31. См.: George Posener. La Lcgende cgyptienne de la mer insatiable //AIOS, XIII, 1955, 461–478; А.Паллади. Обозрение пермскаго раскола. — СПб., 1863, 128–129, 132–133.

Страха перед морем, вероятно, приходится ожидать от сухопутного народа, чье открытие моря совпало с болезненным обнаружением внешнего мира. Обращенная к Западу столица Санкт-Петербург была построена на земле, отвоеванной у моря, которое то и дело угрожало нахлынуть вновь, и это придавало особую жизненность библейским образам потопа. Впервые город подвергся серьезному наводнению в 1725-м, в самый год смерти Петра, и противники его новшеств заговорили о грядущем «втором потопе» и конце света. Уверенность в том, что эти бедствия знаменуют карающий гнев Господень, подкреплялась любопытным совпадением: два самых больших последующих наводнения случились почти в точности через сто и двести лет и были словно бы приурочены к смерти двух других властителей-реформаторов — Александра I и Ленина. В обоих случаях гибельный потоп завершал период надежд и ожиданий и предшествовал установлению более жесткой и суровой власти — Николая I и Сталина.
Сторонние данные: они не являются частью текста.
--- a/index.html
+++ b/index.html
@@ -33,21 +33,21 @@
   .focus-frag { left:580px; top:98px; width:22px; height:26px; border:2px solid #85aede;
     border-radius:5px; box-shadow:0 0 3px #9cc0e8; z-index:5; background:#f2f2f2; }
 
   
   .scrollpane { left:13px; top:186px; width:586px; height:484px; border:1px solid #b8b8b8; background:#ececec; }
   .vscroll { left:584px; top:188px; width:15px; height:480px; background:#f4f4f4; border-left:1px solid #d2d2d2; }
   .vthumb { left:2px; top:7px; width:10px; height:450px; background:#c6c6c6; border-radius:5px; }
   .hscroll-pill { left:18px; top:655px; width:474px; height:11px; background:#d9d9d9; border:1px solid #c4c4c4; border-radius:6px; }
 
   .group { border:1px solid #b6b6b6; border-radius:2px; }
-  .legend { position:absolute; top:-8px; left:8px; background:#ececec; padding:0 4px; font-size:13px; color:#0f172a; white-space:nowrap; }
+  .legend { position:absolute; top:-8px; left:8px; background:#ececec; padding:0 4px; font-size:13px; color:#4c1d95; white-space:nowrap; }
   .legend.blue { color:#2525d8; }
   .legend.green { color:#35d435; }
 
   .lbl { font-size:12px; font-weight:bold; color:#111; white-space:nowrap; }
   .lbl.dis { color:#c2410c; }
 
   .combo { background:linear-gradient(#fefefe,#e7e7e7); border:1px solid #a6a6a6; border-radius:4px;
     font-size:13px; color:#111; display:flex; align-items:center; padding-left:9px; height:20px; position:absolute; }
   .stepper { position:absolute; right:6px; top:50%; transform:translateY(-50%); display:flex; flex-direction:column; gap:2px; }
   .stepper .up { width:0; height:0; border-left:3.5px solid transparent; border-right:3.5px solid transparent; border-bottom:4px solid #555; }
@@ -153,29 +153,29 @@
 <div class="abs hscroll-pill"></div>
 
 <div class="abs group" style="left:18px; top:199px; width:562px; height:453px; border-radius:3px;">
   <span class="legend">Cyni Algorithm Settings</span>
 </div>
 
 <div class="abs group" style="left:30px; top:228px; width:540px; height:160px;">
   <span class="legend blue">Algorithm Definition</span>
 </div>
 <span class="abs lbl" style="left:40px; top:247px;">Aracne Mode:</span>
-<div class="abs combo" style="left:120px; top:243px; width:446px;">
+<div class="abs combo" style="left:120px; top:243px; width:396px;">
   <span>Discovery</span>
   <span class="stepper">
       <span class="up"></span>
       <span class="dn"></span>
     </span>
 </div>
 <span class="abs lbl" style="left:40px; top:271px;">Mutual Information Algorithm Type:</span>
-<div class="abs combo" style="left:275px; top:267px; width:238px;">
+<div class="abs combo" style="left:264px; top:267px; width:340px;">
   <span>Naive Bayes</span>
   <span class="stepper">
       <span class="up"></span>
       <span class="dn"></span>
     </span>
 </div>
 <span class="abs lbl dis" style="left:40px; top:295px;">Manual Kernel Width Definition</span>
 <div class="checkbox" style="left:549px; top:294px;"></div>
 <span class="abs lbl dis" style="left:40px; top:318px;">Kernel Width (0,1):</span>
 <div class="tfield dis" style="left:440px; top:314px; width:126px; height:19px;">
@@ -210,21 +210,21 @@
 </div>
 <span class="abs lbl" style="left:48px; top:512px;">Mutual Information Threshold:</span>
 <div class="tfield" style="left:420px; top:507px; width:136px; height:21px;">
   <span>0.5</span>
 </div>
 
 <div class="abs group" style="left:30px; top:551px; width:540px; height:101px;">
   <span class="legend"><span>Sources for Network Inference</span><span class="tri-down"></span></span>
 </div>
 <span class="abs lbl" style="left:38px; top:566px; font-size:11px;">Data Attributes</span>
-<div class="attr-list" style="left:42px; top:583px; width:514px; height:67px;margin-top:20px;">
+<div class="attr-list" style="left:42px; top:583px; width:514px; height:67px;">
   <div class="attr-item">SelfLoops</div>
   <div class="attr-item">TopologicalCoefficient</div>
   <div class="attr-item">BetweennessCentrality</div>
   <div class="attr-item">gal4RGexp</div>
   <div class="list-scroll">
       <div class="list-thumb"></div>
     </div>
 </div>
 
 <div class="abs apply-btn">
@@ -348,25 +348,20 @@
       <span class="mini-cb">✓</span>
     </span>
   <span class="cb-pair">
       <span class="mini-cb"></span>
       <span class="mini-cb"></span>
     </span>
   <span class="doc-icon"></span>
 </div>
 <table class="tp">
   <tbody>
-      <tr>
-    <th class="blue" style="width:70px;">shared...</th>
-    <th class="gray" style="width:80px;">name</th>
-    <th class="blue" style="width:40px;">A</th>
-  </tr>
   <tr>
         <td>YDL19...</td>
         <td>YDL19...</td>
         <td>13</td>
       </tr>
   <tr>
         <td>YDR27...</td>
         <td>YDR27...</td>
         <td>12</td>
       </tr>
Неудивительно, что наделенные богатым историческим воображением россияне усматривали в этих странных совпадениях зловещие знамения.

После пушкинского «Медного всадника» образ наводнения, смывающего Санкт-Петербург, особенно часто появляется в литературе позднеимперского периода. Для деревянного Московского царства неизбывным ужасом и символом возмездия был пожар; для столицы на Неве таким символом стало море.
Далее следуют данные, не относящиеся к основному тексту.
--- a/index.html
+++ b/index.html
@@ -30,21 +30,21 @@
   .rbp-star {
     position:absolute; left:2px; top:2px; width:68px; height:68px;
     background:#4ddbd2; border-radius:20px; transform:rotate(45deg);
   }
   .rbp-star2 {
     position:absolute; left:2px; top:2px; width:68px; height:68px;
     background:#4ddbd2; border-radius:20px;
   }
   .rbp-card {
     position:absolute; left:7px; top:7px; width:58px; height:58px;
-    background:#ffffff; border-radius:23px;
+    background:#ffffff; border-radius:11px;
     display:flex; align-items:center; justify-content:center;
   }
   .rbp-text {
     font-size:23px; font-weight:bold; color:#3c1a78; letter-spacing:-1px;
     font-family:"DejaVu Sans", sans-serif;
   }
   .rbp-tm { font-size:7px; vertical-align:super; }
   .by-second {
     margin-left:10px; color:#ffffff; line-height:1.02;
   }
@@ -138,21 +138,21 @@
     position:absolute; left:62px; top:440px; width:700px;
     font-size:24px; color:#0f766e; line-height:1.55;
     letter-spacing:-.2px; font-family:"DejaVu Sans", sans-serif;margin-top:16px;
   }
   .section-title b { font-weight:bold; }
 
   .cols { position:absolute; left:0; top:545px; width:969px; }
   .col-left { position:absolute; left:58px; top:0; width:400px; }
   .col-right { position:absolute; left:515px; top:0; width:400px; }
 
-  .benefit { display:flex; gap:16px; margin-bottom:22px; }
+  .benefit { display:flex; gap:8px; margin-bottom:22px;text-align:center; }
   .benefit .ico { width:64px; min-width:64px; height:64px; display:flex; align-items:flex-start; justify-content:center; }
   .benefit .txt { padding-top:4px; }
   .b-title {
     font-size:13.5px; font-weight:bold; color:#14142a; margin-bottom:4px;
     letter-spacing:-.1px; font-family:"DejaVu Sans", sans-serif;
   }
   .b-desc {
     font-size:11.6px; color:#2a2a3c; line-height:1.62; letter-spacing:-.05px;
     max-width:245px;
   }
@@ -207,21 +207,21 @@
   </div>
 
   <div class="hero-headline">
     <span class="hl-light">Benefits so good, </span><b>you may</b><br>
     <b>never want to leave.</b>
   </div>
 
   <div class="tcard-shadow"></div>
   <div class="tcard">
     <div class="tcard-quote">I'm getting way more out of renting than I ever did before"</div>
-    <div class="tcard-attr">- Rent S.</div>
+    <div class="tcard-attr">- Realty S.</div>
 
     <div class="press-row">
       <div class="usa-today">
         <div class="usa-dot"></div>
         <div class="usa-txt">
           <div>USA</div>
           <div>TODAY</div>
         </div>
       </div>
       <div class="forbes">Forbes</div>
Человеком, который, быть может, наиболее способствовал визуальному и эмоциональному приобщению России к морю во второй половине XIX столетия, был талантливый и плодовитый художник Иван Айвазовский. Родившийся на побережье Крыма в 1817 г., Айвазовский все восемьдесят три года своей жизни обожал море и корабли. Он был любимцем руководства Санкт-Петербургской художественной академии, много путешествовал в николаевскую эпоху и сдружился со многими даровитыми творческими личностями того времени: с Глинкой и Брюлловым, Ивановым и Гоголем. Последних двух он навестил в Риме в начале 1840-х гг. и продал Ватикану одно из своих ранних полотен, трактовавшее сугубо романтическую тему и называвшееся «Хаос». Он живо воспринял первоначальные творческие установки Иванова и создал множество идеализированных изображений итальянского побережья; он считается вдохновителем итальянских маринистов, а впоследствии и Джозефа Тернера.
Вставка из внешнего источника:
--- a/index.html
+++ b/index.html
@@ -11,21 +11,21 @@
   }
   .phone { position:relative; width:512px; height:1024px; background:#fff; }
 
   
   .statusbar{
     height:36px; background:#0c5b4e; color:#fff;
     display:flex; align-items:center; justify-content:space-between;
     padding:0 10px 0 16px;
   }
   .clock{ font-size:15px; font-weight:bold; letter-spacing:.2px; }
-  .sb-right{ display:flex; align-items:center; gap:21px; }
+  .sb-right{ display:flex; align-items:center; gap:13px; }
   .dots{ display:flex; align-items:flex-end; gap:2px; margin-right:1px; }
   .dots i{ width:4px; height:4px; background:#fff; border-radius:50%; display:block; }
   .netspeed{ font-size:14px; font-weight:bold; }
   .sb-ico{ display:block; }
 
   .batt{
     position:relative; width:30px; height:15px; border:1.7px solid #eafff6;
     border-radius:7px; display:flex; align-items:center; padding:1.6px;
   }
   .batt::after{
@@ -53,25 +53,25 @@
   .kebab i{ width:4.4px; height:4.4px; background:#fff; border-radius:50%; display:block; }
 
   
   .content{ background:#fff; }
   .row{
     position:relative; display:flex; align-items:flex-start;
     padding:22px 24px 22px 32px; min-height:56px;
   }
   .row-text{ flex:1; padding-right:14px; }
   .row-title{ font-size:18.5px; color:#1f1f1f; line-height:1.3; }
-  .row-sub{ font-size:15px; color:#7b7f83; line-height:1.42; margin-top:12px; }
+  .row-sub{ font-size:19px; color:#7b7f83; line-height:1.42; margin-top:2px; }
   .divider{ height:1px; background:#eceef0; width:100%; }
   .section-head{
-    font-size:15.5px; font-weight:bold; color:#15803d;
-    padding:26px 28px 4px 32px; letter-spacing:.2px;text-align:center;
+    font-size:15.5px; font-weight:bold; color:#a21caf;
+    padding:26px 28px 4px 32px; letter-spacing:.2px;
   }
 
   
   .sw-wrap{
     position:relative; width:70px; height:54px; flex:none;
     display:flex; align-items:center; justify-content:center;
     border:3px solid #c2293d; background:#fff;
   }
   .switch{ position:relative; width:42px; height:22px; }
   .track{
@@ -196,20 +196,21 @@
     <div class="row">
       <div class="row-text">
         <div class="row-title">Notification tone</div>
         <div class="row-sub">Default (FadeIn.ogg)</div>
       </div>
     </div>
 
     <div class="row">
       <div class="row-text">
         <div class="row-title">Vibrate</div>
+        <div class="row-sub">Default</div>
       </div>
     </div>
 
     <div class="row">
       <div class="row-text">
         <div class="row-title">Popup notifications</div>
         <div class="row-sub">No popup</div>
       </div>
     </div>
Почти все его пять с лишним тысяч полотен изображают море, и в большинстве своем, особенно после возвращения в Россию, яростные штормы или битвы. В традиции Брюллова и Иванова, главные картины Айвазовского имели гигантские размеры: многие из них были шириною значительно более пятидесяти футов. Масштаб изображения моря на его полотнах донельзя умалял человеческую значительность как попавших во власть волн персонажей картин, так и зрителей в картинных галереях. Больше всего прославились его самые огромные и самые драматичные картины: «Буря», где изображен тонущий корабль и взнесенная на гребень волны спасательная шлюпка посреди необъятного морского простора в контрастном борении света и тьмы; и «Девятый вал», где в некоем зловещем озарении явлен последний напор завершающего потопа, предсказанного в Книге Откровения.

Хотя Айвазовскому неизменно сопутствовали успех и широкое признание, его всю жизнь томило романтическое влечение к странствиям. За несколько месяцев до смерти он замышлял отправиться в очередное морское путешествие на поиски нового вдохновения; этому помешала его кончина в 1900 г., в процессе работы над последним полотном «Гибель турецкого фрегата» [1134] .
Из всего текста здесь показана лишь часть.